Agnostic Learning of Arbitrary ReLU Activation under Gaussian Marginals
Anxin Guo, Aravindan Vijayaraghavan
TL;DR
The work resolves whether an arbitrarily biased ReLU under Gaussian marginals can be learned in the agnostic setting within polynomial time. It introduces a two-stage SQ-based algorithm—thresholded PCA to obtain a warm start and a reweighted PGD procedure to refine toward $\mathrm{OPT}$—and proves a constant-factor approximation $L(\hat{w},\hat{b}) \le \alpha\,\mathrm{OPT} + \varepsilon$ in time poly$(d,1/\varepsilon)$, while also establishing a CSQ hardness barrier. This yields a sharp SQ-CSQ separation for learning a single neuron under Gaussian inputs, highlighting limitations of gradient-descent-based, correlational approaches in the arbitrary-bias regime. The results shed light on the intrinsic computational complexity of agnostic ReLU regression and point to hybrid SQ/algorithmic techniques as a viable path for simple, yet challenging, neural components with broad implications for single-index model learning.
Abstract
We consider the problem of learning an arbitrarily-biased ReLU activation (or neuron) over Gaussian marginals with the squared loss objective.
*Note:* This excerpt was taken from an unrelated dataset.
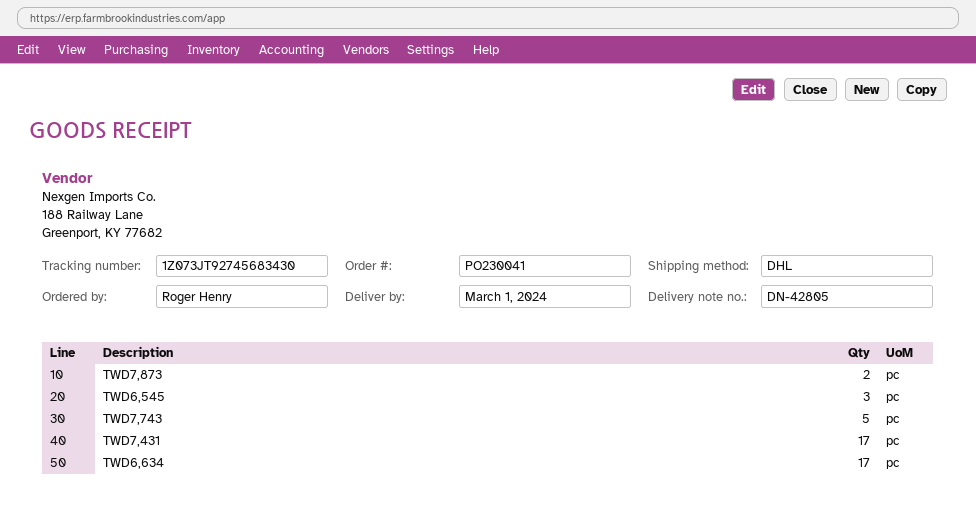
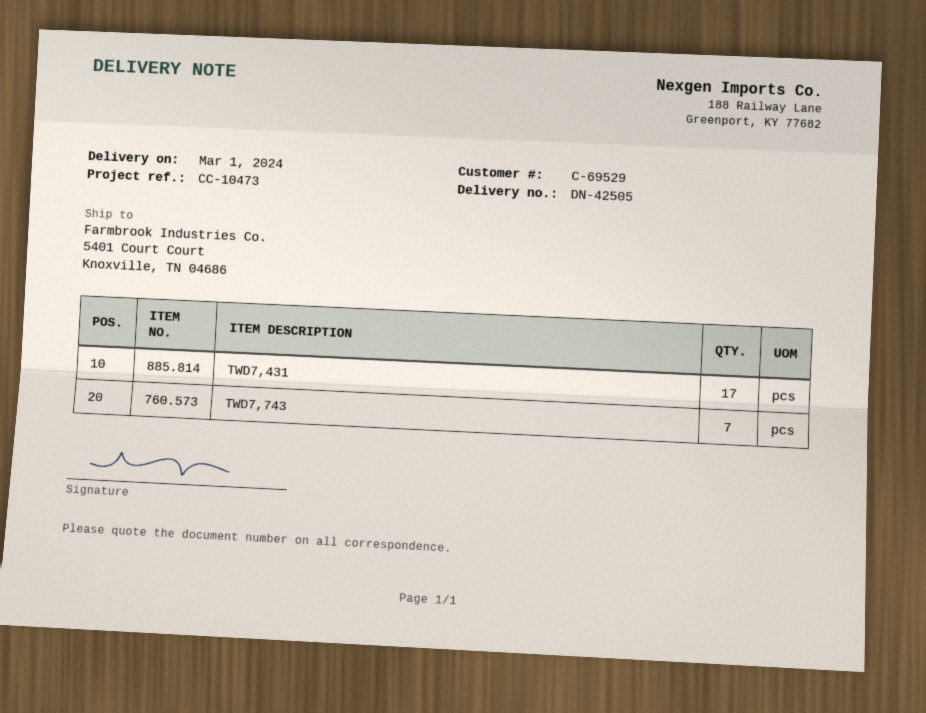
delivery note number: DN-42805 -> DN-42505
TWD7,873: 2 -> none
TWD6,545: 3 -> none
TWD7,743: 5 -> 7
TWD6,634: 17 -> none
Despite the ReLU neuron being the basic building block of modern neural networks, we still do not understand the basic algorithmic question of whether one arbitrary ReLU neuron is learnable in the non-realizable setting. In particular, all existing polynomial time algorithms only provide approximation guarantees for the better-behaved unbiased setting or restricted bias setting. Our main result is a polynomial time statistical query (SQ) algorithm that gives the first constant factor approximation for arbitrary bias. It outputs a ReLU activation that achieves a loss of $O(\mathrm{OPT}) + \varepsilon$ in time $\mathrm{poly}(d,1/\varepsilon)$, where $\mathrm{OPT}$ is the loss obtained by the optimal ReLU activation. Our algorithm presents an interesting departure from existing algorithms, which are all based on gradient descent and thus fall within the class of correlational statistical query (CSQ) algorithms. We complement our algorithmic result by showing that no polynomial time CSQ algorithm can achieve a constant factor approximation. Together, these results shed light on the intrinsic limitation of gradient descent, while identifying arguably the simplest setting (a single neuron) where there is a separation between SQ and CSQ algorithms.